Signal 02 — Feature Flag Exposure Is an Underappreciated Risk Category
The security community tends to focus on PII when evaluating data exposures, and appropriately so. But the 3,165 internal feature flags exposed here represent a class of risk that rarely gets adequate attention. Internal product configuration data reveals development priorities, upcoming capabilities, experimental rollouts, and testing environments — information that can be used to identify attack surfaces before they are hardened and disclosed, to plan targeted platform abuse, or to gain competitive intelligence. Organizations should treat internal configuration data with the same sensitivity classification as user data.

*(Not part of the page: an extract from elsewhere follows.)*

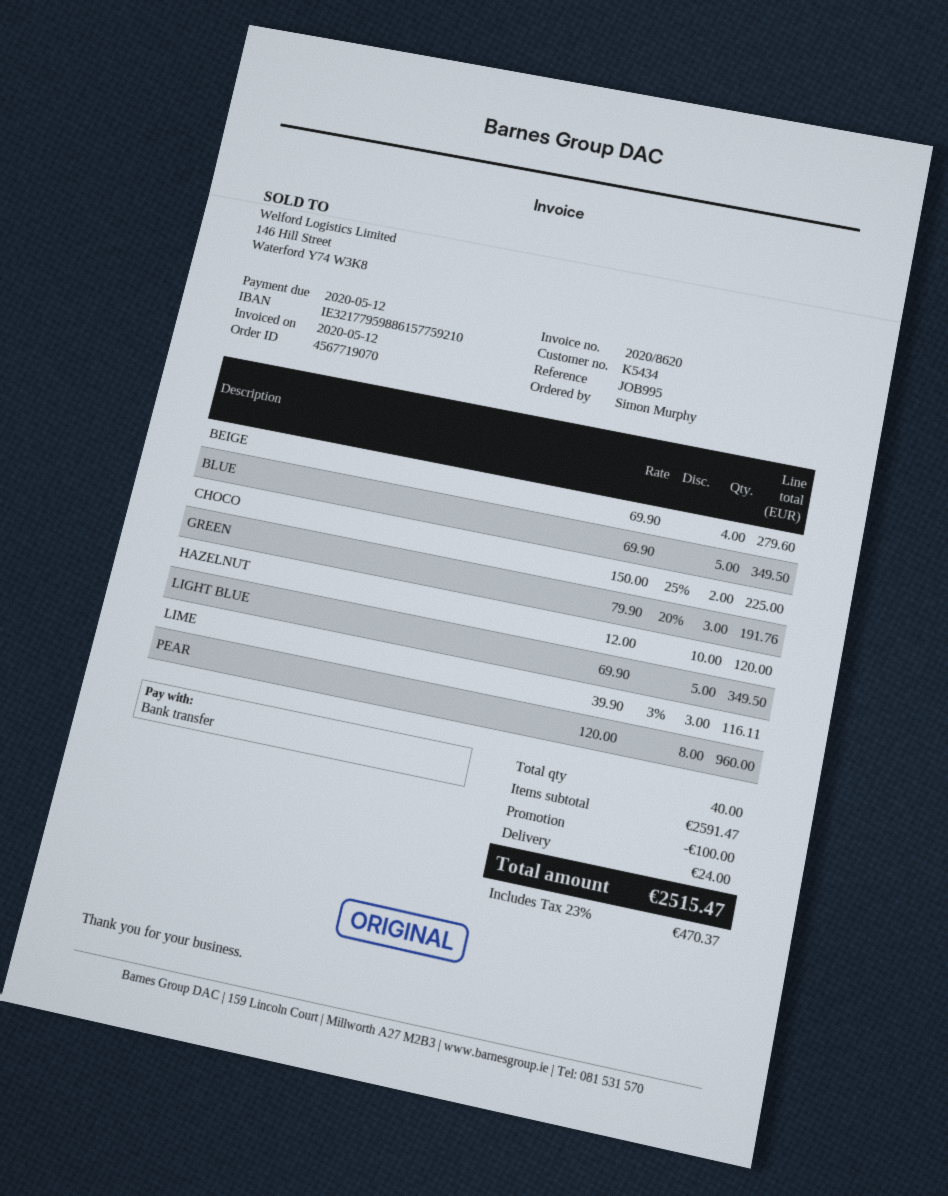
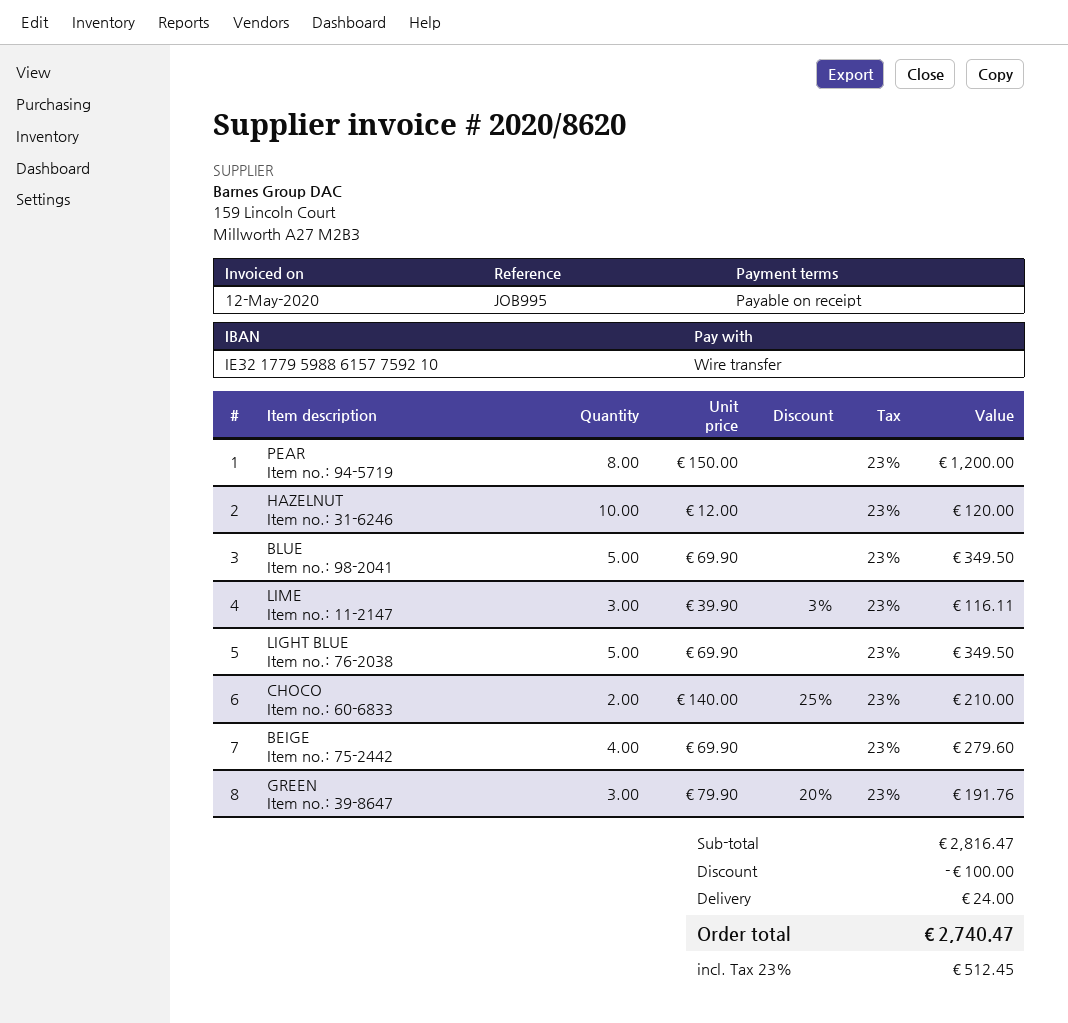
CHOCO: 2 x 150.00 - 25% = 225.00 -> 2 x 140.00 - 25% = 210.00
PEAR: 8 x 120.00 = 960.00 -> 8 x 150.00 = 1200.00
subtotal: 2591.47 -> 2816.47
tax: 23% = 470.37 -> 23% = 512.45
total: 2515.47 -> 2740.47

Signal 03 — 15 Months Is a Governance Failure, Not a Technical One
Rotating an API key and removing a hardcoded secret from client-side code is not a complex remediation. It can be completed in hours by a single engineer. The 15-month duration between initial disclosure and this publication — with no confirmed fix and no public statement — is not explained by technical complexity. It is explained by a breakdown somewhere in the vulnerability management process: triage, prioritization, tracking, or accountability. For organizations evaluating SaaS vendors, this incident is a useful benchmark for what inadequate security program governance looks like in practice.